The war of 1854–6 brought into action the three largest warship fleets in the world at that time: the British, the French and the Russian. Although it is traditional in terms of naval history to regard the period after 1815 as one of continued British naval domination, with the newly industrialising country controlling a powerful warship fleet which made her invincible at sea, the story is actually not that simple. Unsurprisingly, as great military powers both Russia and France maintained battle fleets of considerable size and strength and the Ottoman Empire naturally aspired to a significant naval presence in the eastern Mediterranean and Black Sea. The Italian state of Piedmont-Sardinia, which entered the war for political and opportunist reasons under Count Cavour in January 1855, also made a small naval contribution.1
The period 1854–6 which saw these great powers putting their fleets into action was one of transition in terms of naval warfare, with scientific and technological development in many fields, borne on the back of industrialisation. Whilst the old ‘wooden wall’ sailing ships that would have been familiar generations earlier were still very much in evidence, new types of warship had appeared over the past thirty years. In particular, the use of steam as a form of propulsion2 was coming to the forefront of naval design and the experience of the naval campaigns in the Russian War was to establish firmly the dominance of steam over wind power in all the leading navies of the world. After 1856, sail may not have been dead but its day was clearly drawing to a close. The main forms of steam propulsion adopted by the navies of the great powers were sidepaddle wheels and propeller or ‘screw’ drives. Both developed almost side by side in the 1830s and 1840s and ships equipped with either type were used to great effect during the war, but it was the steam ‘screw’ warship that established its supremacy. Technological and industrial advances also aided the development of new types of powerful weaponry, from the small to the largescale – from the highly regarded Minié rifle to new types of artillery. Not the least of these was the invention and adoption of the explosive shell, destined, it was said, to put an end to wooden warships.3 Experiments were also going on at this time with the use of iron in the actual construction of warships4 and with the possibility of armour-plating wooden ships. Neither had come to any useable stage of development by 1854,5 though the French employment of three armoured ‘floating batteries’ in the Black Sea in 1855 (see below, p. 136ff.) again showed that a new era in warship design was approaching.

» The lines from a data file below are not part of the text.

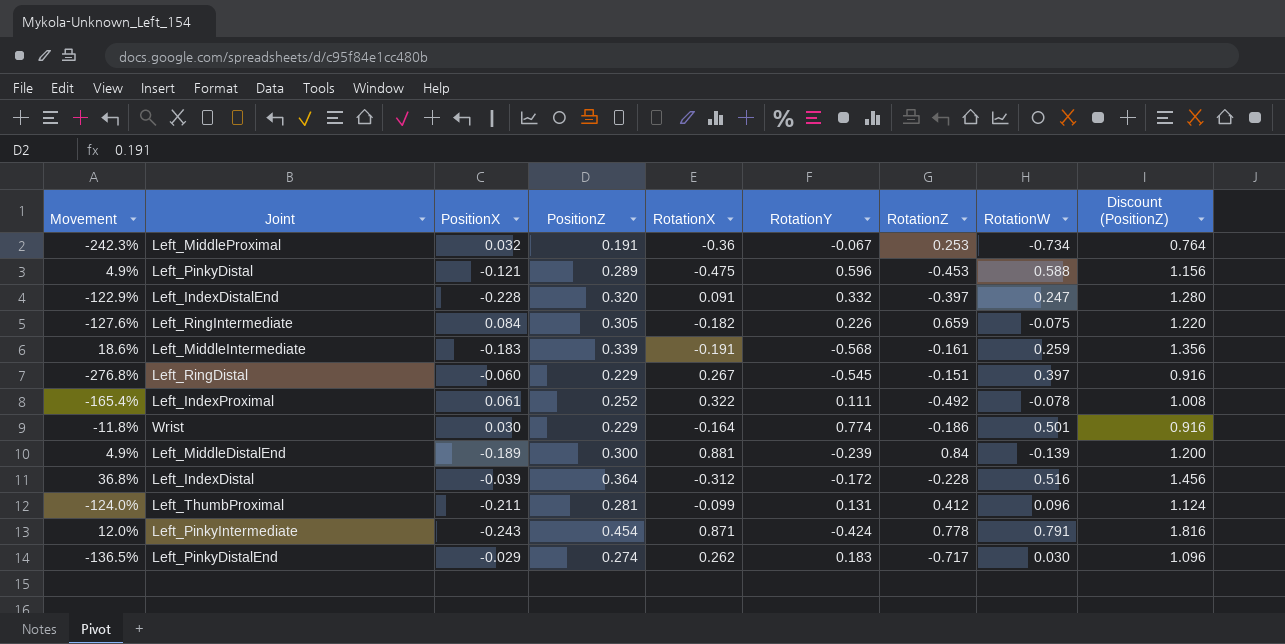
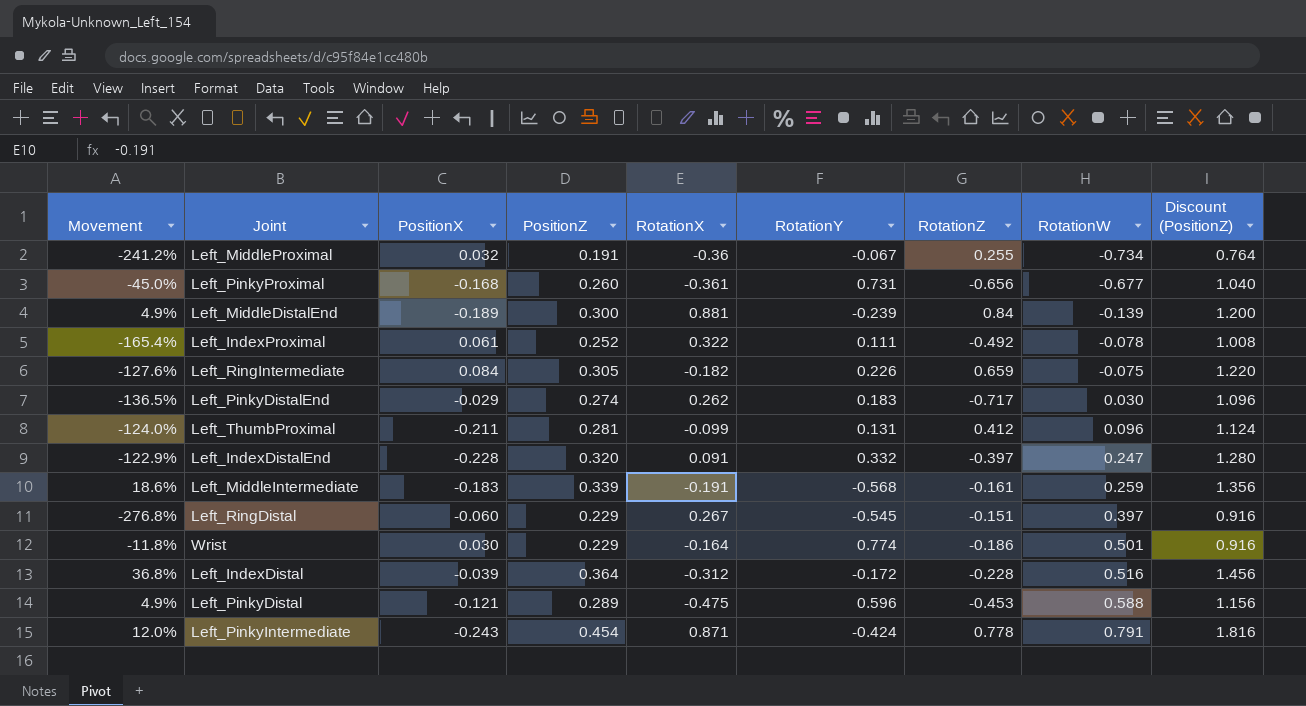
row order: none -> RotationW ascending
Left_MiddleProximal | Movement: -242.3% -> -241.2%
Left_MiddleProximal | RotationZ: 0.253 -> 0.255
row Left_PinkyProximal: none -> -45.0% | -0.168 | 0.260 | -0.361 | 0.731 | -0.656 | -0.677 | 1.040

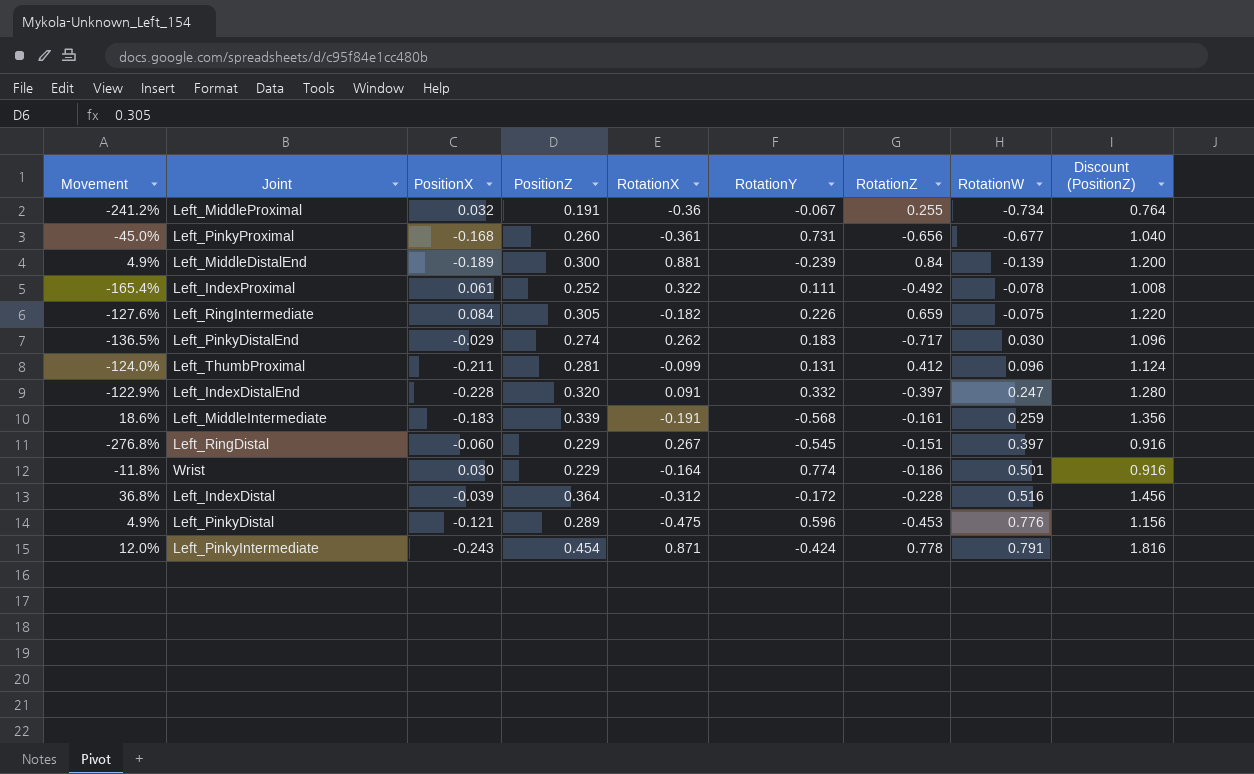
Left_PinkyDistal | RotationW: 0.588 -> 0.776

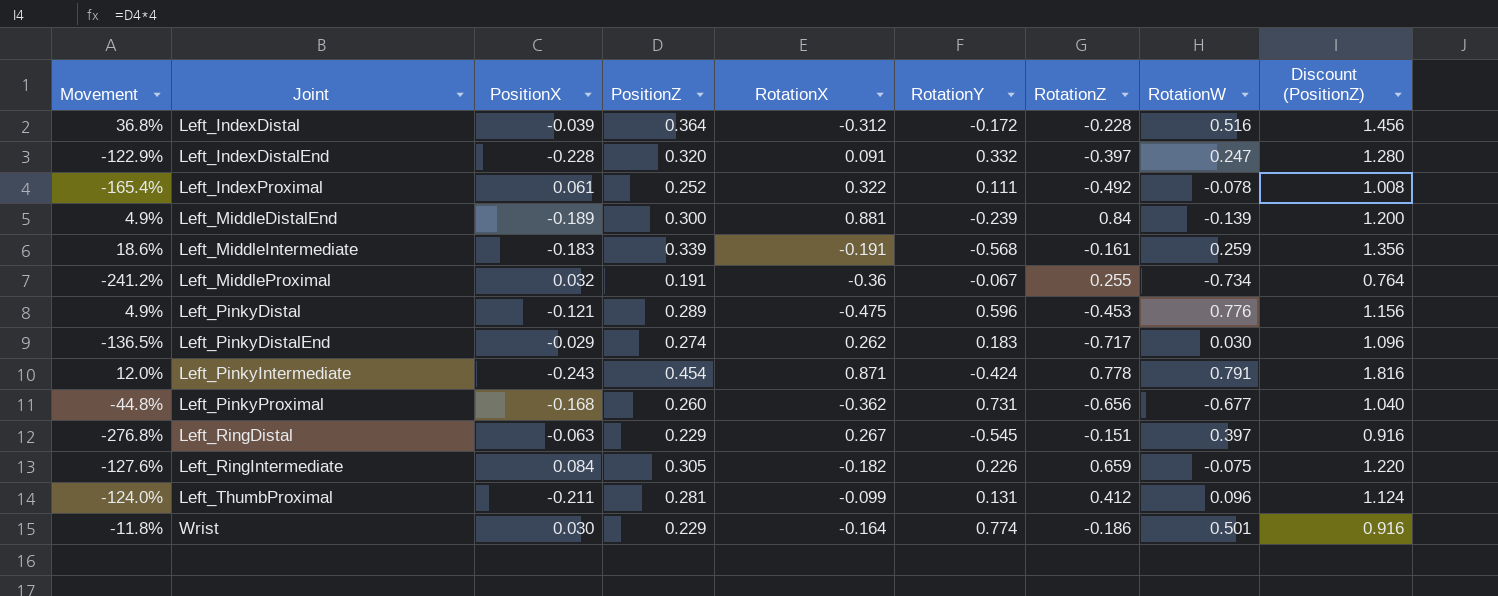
row order: RotationW ascending -> Joint ascending
Left_PinkyProximal | Movement: -45.0% -> -44.8%
Left_PinkyProximal | RotationX: -0.361 -> -0.362
Left_RingDistal | PositionX: -0.060 -> -0.063

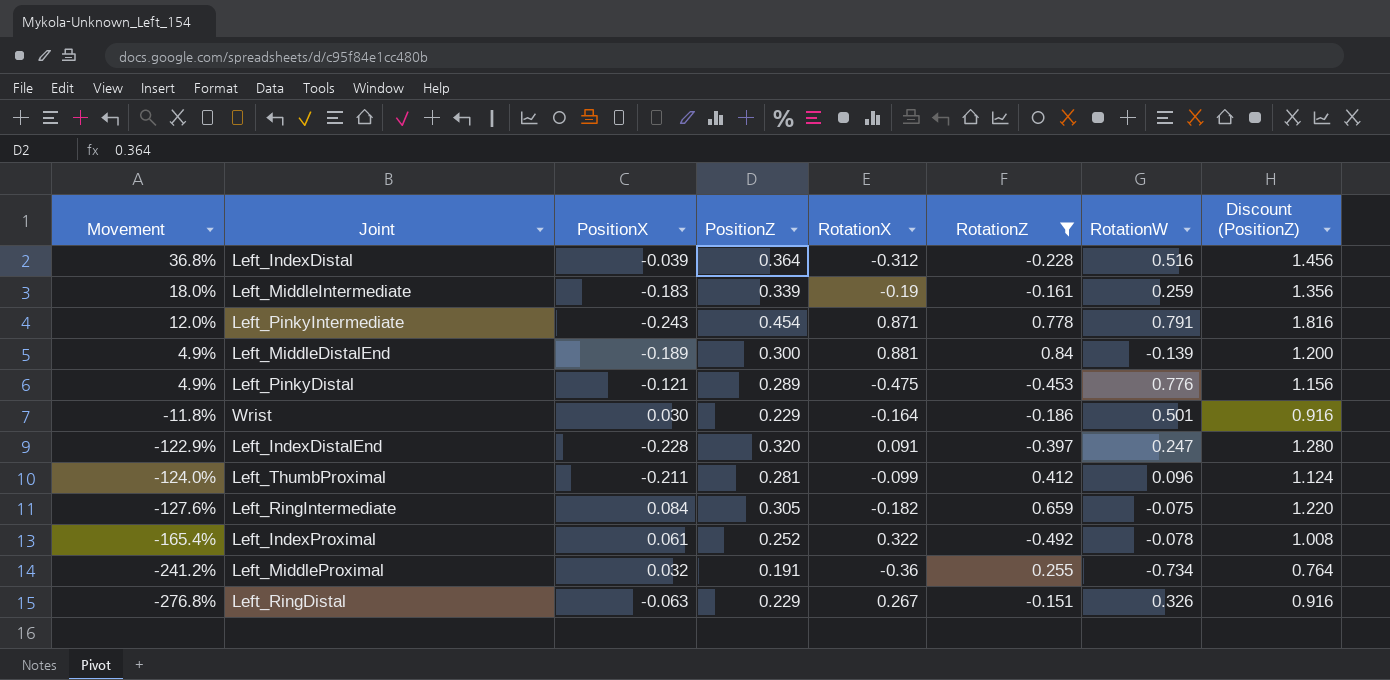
filter: none -> RotationZ >= -0.492
row order: Joint ascending -> Movement descending
column RotationY | position: 6 -> none
Left_MiddleIntermediate | Movement: 18.6% -> 18.0%
Left_MiddleIntermediate | RotationX: -0.191 -> -0.19
Left_RingDistal | RotationW: 0.397 -> 0.326

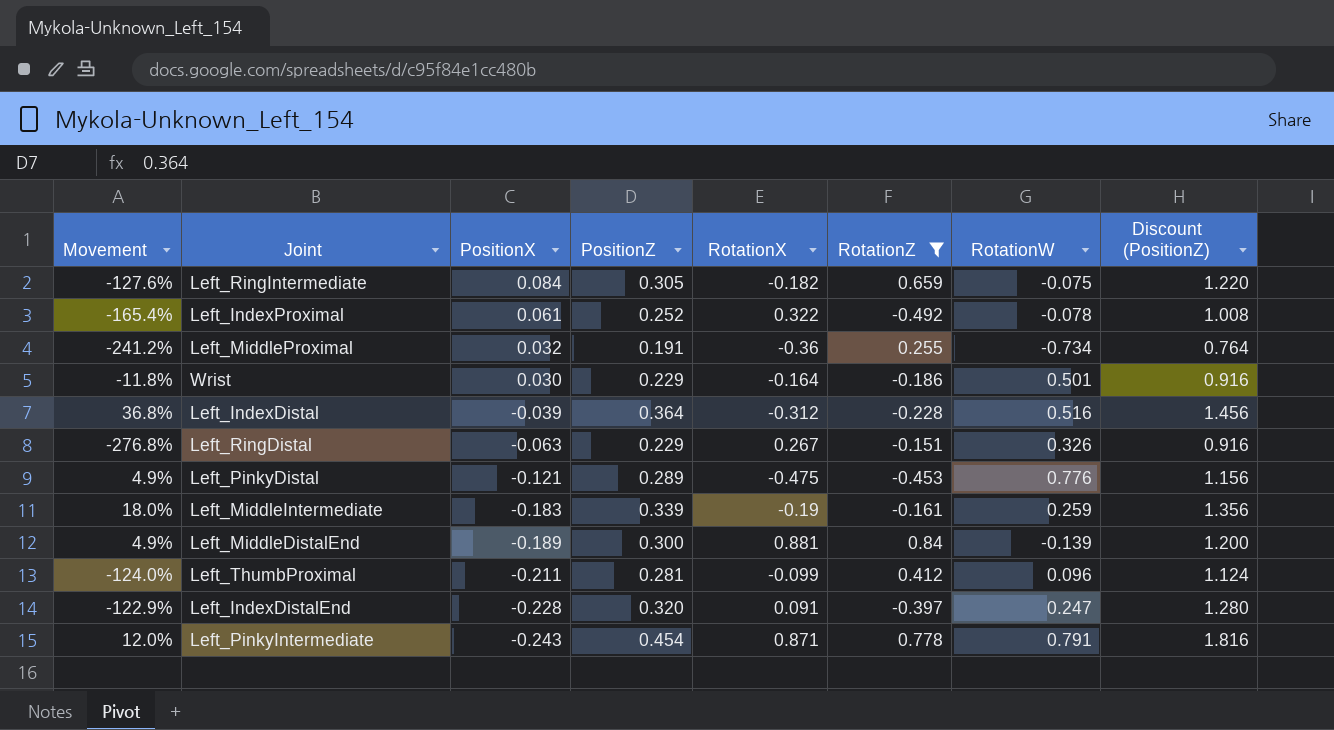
row order: Movement descending -> PositionX descending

Of the combatant navies of 1854–6, that of the Ottoman Empire was the weakest. The Ottoman navy had of course been a formidable fighting force in earlier times, dominating the eastern Mediterranean. A great reform of the fleet, begun in 1770 after defeat at the hands of the Russians, bore some fruit in the construction of more modern naval dockyards, training schools and new, lighter ships, their principal naval bases being Constantinople, Sinope (on their northern Black Sea coast) and Rhodes in the eastern Mediterranean. Much of their organisation was modelled on the fleets of France and Sweden and the process of reform and improvement continued well into the nineteenth century. But the Turks were not highly regarded for their gunnery training nor the quality of their naval weaponry and although they maintained a fleet of over forty warships by the 1820s, they began to suffer from financial neglect, lack of modernisation and occasionally from actual battle damage; a significant part of their navy was destroyed by a combined British, French, Russian and Austrian fleet at Navarino in 1827, the last major battle to be fought by sailing ships alone.
The Ottoman navy had last seen significant action (quite creditably) during the Eastern Crisis of 1839–40 as part of the allied naval force operating off Syria. On the heels of further modernisation, by 1853 Sultan Adbul Medjid II commanded an impressive-looking fleet of 4 powerful 3-deck sailing ships, 10 sailing frigates, 36 smaller sailing vessels and gunboats, 6 new steam frigates and 12 smaller steam warships. In all, the Ottoman fleet comprised around 70 vessels with about 34,000 men and 4,000 marines, the Sultan’s best ships and crews being those derived from Egypt, then still a Turkish province. However, there were those who believed that the Turkish navy had ‘hardly recovered materially or morally from the overwhelming defeat it had sustained at Navarino. New ships had been built and seamen conscripted but the force was ill-organised and the majority of officers had no great energy or experience’.6 Turkey was not a naval force to be ignored, but her entry into a naval war with Russia in 1853 was not a happy experience, starting with a major defeat at the hands of Russia’s Black Sea Fleet at Sinope in November (see below, p. 44). In truth, after Sinope the allied naval command showed little interest in the Turkish fleet and, apart from helping to wage Turkey’s own war to the east of the Black Sea7 her ships were largely relegated to transport and escort duties, though a few played a small part in operations like the bombardments of Sebastopol and actions in defence of Eupatoria, which became an important Turkish base in the Crimea.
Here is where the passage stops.